Three Ways To Stop Anxiety From Coming Back

Clear your mind and change your anxiety patterns

Posted Feb 28, 2014

Do you worry too much? Do you feel like you are not in control? Do you feel anxious about failing and choke when asked to perform? Do you feel overwhelmed by it all and want to get out of a revolving door of anxieties? Can you master techniques to overcome anxiety and prevent them from coming back?

If you count yourself among the millions in a revolving door of anxieties, I’ll bet that you are following a predictable negative process, or series of actions that result in your anxieties starting up and continuing on. If you can see what goes into this process, you can predict the process. What you can predict, you can take steps to control. By controlling key steps in the process, you can help yourself stop harmful anxieties from coming back.

Processes consist of a sequence of actions. By making your anxiety sequence visible, you put yourself in a catbird's seat to see what is going on when you go through an anxiety process. Once you see the process, you've positioned yourself to tinker with the separate parts that flow together. By changing a step here and there, you can interrupt the process and stop feeling so anxious.

If you choose to stop a flow of anxiety, here are seven questions about your anxiety process. 

1.What triggers unhealthy anxious feelings? Is it the situation? Is it the discomfort that you feel about the situation?

2. Do you feel anxious when uncertain, when you think your self-image is on the line, or what will happen next that you can't control?

3.What thoughts and beliefs do you have that shape your anxious perspective?

4. What do you do to dodge discomfort (anxiety, fear)? 

5. Do you feel relief when you avoid a feared situation? (And if so, might relief reinforce avoiding what you fear, thus condemning you to go through the same revolving anxiety door?)

6. Do you procrastinate on liberating yourself from your anxiety cycle?

7. What other questions would you add to the list?

By mapping your anxiety process, you can ordinarily see common links between the various anxieties that you may experience. By targeting common links, you can find that changes in one core area can carry over to different forms of anxiety that you might experience. For example, developing tolerance for discomfort can automatically carry over from anxiety about failing to a coexisting anxiety about speaking up in public to anxiety over approaching an attractive stranger. When you make a change in a factor in an anxiety process, that both mutes that anxiety and untangles a cluster of related anxieties, this is called a transdiagnostic effect.

If you are ready to try a different process to combat your anxieties, test the following three-pronged process to combat anxiety. See if following a process of clearing your mind, building your body, and changing anxiety patterns helps increase resilience and reduce anxiety. Perhaps one, or more, of the following broad categories of antianxiety techniques can produce a transdiagnostic effect:

Clear your mind. Start with acceptance. Whatever the reason you suffer from anxiety, it is not your fault. You had poor role models. You are overly sensitive to negative changes in your sensations. You startle easily. It is, however, your responsibility to develop a process for dealing with the complications, such as catastrophizing, or blowing a problem up into something that is far worse than it is.  By working to tone down how you talk to yourself, you may have found a way out of your revolving door. Although anxiety thinking can feel discombobulating, by not taking these thoughts personally, you may release them sooner. Make a point to separate possibilities from probabilities and you have a tool for dealing with worry thinking.

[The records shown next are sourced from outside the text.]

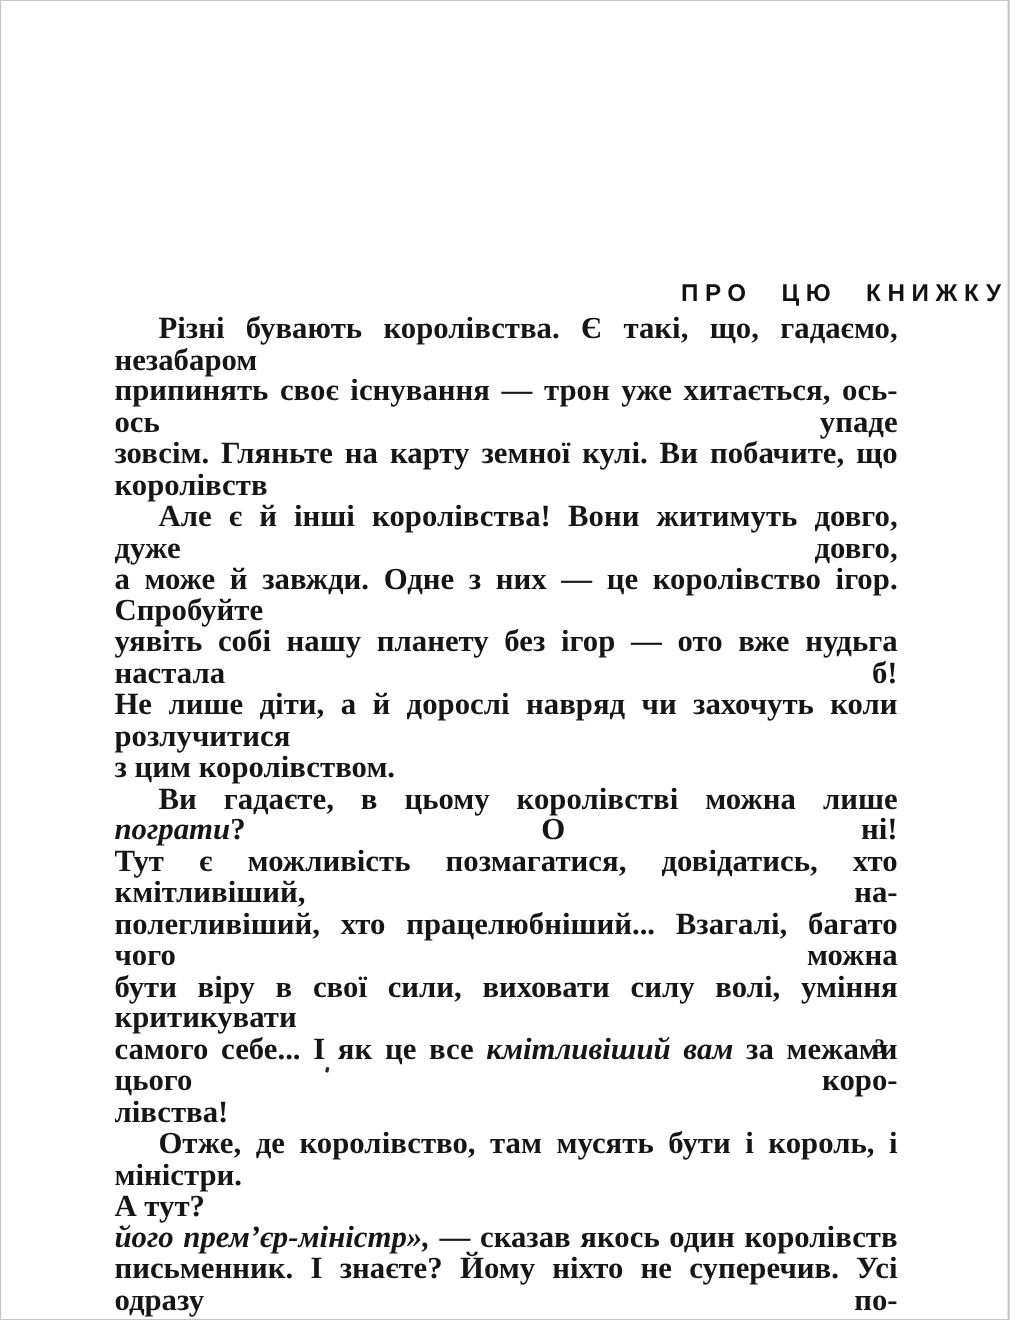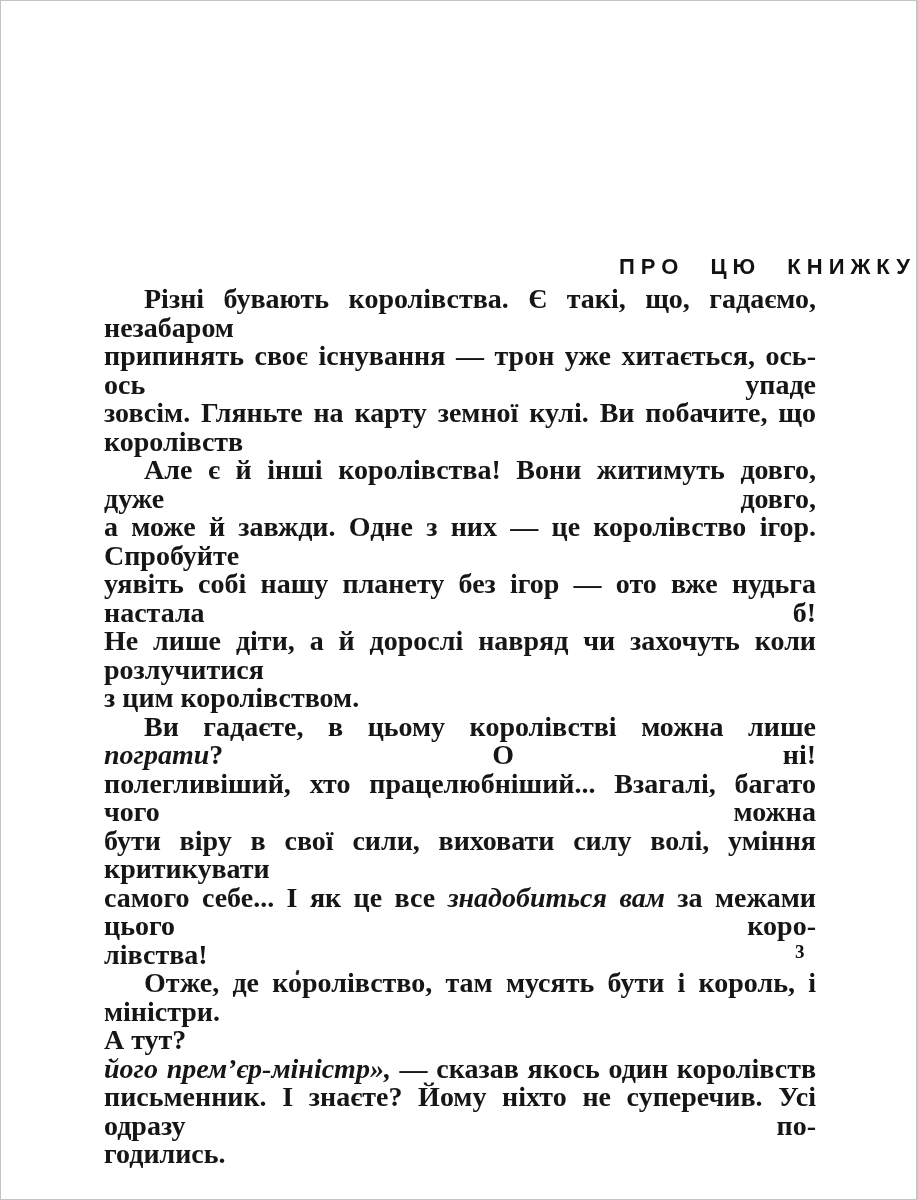--- a/index.html
+++ b/index.html
@@ -84,23 +84,24 @@
     <div class="para">
       <div class="line indent"><span>Але є й інші королівства! Вони житимуть довго, дуже довго,</span></div>
       <div class="line"><span>а може й завжди. Одне з них — це королівство ігор. Спробуйте</span></div>
       <div class="line"><span>уявіть собі нашу планету без ігор — ото вже нудьга настала б!</span></div>
       <div class="line"><span>Не лише діти, а й дорослі навряд чи захочуть коли розлучитися</span></div>
       <div class="line last"><span>з цим королівством.</span></div>
     </div>
 
     <div class="para">
       <div class="line indent"><span>Ви гадаєте, в цьому королівстві можна лише </span><span class="it">пограти</span><span>? О ні!</span></div>
+      <div class="line"><span>Тут є можливість позмагатися, довідатись, хто кмітливіший, на-</span></div>
       <div class="line"><span>полегливіший, хто працелюбніший... Взагалі, багато чого можна</span></div>
       <div class="line"><span>бути віру в свої сили, виховати силу волі, уміння критикувати</span></div>
-      <div class="line"><span>самого себе... І як це все </span><span class="it">знадобиться вам</span><span> за межами цього коро-</span></div>
+      <div class="line"><span>самого себе... І як це все </span><span class="it">кмітливіший вам</span><span> за межами цього коро-</span></div>
       <div class="line last"><span>лівства!</span></div>
     </div>
 
     <div class="para">
       <div class="line indent"><span>Отже, де королівство, там мусять бути і король, і міністри.</span></div>
       <div class="line last"><span>А тут?</span></div>
     </div>
 
     <div class="para">
       <div class="line"><span class="it">його прем’єр-міністр», </span><span>— сказав якось один королівств</span></div>

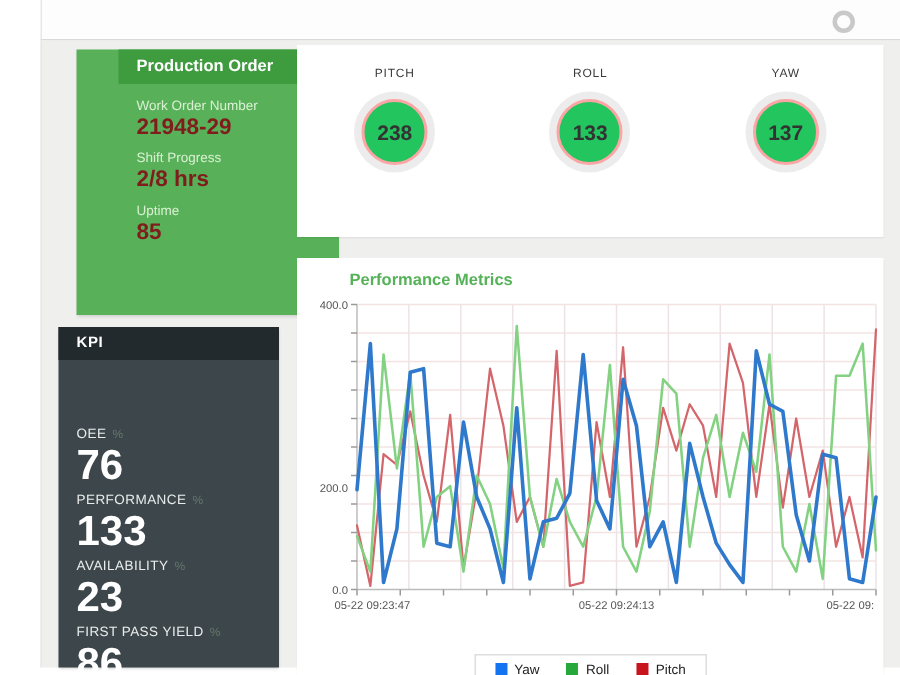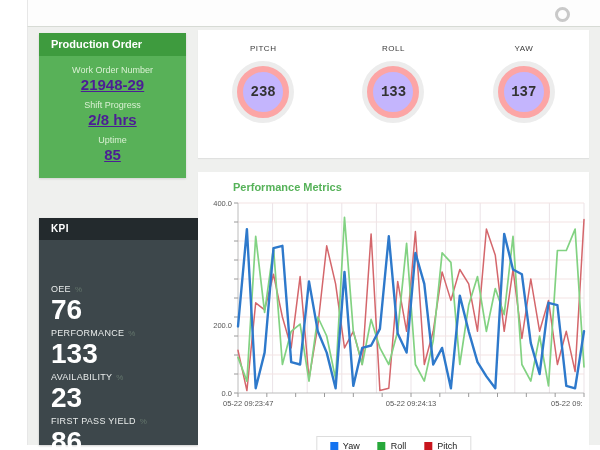--- a/index.html
+++ b/index.html
@@ -20,48 +20,48 @@
     border:3px solid #c9c9c9;background:#fdfdfd;cursor:pointer;
   }
 
   
   .content{
     position:absolute;left:27px;top:27px;width:573px;height:418px;
     background:#eff0ee;border-left:1px solid #e7e7e7;
   }
 
   
-  .po-card{position:absolute;left:11px;top:6px;width:147px;height:145px;background:#58b158;box-shadow:0 1px 2px rgba(0,0,0,.12);}
+  .po-card{position:absolute;left:23px;top:6px;width:147px;height:177px;background:#58b158;box-shadow:0 1px 2px rgba(0,0,0,.12);padding-left:28px;}
   .po-header{height:23px;line-height:23px;background:#3e9b3e;color:#fff;font-size:11px;font-weight:bold;padding-left:12px;}
   .po-body{padding:9px 12px 0 12px;}
-  .po-field{margin-bottom:7px;text-align:center;}
+  .po-field{margin-bottom:7px;}
   .po-label{font-size:9px;color:#d9f0d3;margin-bottom:1px;}
-  .po-value{font-size:15px;font-weight:bold;color:#4c1d95;line-height:17px;text-decoration:underline;}
-
-  
-  .kpi-card{position:absolute;left:11px;top:191px;width:159px;height:227px;background:#3d474b;box-shadow:0 1px 2px rgba(0,0,0,.2);}
+  .po-value{font-size:15px;font-weight:bold;color:#7f1d1d;line-height:17px;}
+
+  
+  .kpi-card{position:absolute;left:11px;top:191px;width:147px;height:227px;background:#3d474b;box-shadow:0 1px 2px rgba(0,0,0,.2);}
   .kpi-header{height:22px;line-height:22px;background:#232a2d;color:#fff;font-size:10px;font-weight:bold;padding-left:12px;letter-spacing:.4px;}
   .kpi-body{padding:8px 12px 0 12px;margin-top:36px;}
   .kpi-item{margin-bottom:3px;}
   .kpi-label{font-size:9px;color:#e9eceb;letter-spacing:.3px;}
   .kpi-unit{font-size:8px;color:#64766c;margin-left:4px;}
   .kpi-value{font-size:28px;font-weight:bold;color:#ffffff;line-height:31px;}
 
   
   .gauges-card{
     position:absolute;left:170px;top:3px;width:391px;height:128px;background:#ffffff;
     display:flex;justify-content:space-around;align-items:flex-start;padding-top:14px;box-sizing:border-box;
     box-shadow:0 1px 1px rgba(0,0,0,.06);
   }
   .gauge{text-align:center;}
   .gauge-label{font-size:8px;color:#3a3a3a;letter-spacing:.5px;margin-bottom:13px;}
   .gauge-ring{
     width:40px;height:40px;margin:0 auto;border-radius:50%;
-    border:6px solid #fca5a5;box-shadow:0 0 0 5px #ececec;background:#c4b5fd;
-    display:flex;align-items:center;justify-content:center;font-family:Liberation Mono, monospace;
+    border:2px solid #fca5a5;box-shadow:0 0 0 5px #ececec;background:#22c55e;
+    display:flex;align-items:center;justify-content:center;
   }
   .gauge-value{font-size:14px;font-weight:bold;color:#333;}
 
   
   .chart-card{
     position:absolute;left:170px;top:145px;width:391px;height:291px;background:#ffffff;
     overflow:hidden;box-shadow:0 1px 1px rgba(0,0,0,.06);
   }
   .chart-title{position:absolute;left:35px;top:9px;font-size:11px;font-weight:bold;color:#56b259;}
   .plot-wrap{position:absolute;left:40px;top:31px;width:316px;height:190px;}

Build your body. Daily life is filled with stresses and strains and they add to what Rockefeller University psychologist Bruce McEwen calls the allostatic load factor, or wearing and tearing your body from stress. This effect can be amplified by anxiety and add to your vulnerability for anxiety. To reduce the load, get adequate sleep. Exercise. Avoid smoking. Avoid drinking excessively. Learn to regulate your negative emotions to decrease stress. Keep with this plan until you feel resilient.

Change your anxiety patterns.  Approach is the opposite of avoidance. That seems self-evident. But for many, the negative feelings and physical symptoms of anxiety make it seem like approaching what you fear is unattainable. Yet this approach process may be the very best thing that you can do to overcome a destructive anxiety. Whether or not you believe you can approach what you fear, map an approach process where you detail steps in the direction of approaching what you’d ordinarily avoid. In Hans Vaihinger’s The Philosophy of As If, the philosopher suggests that your personal views of reality are fluid. In short, you are not stuck in the revolving door. Set up your approach process as a series of steps to be tested that lead to a positive result. Act as if it you can accomplish each step in your new approach process.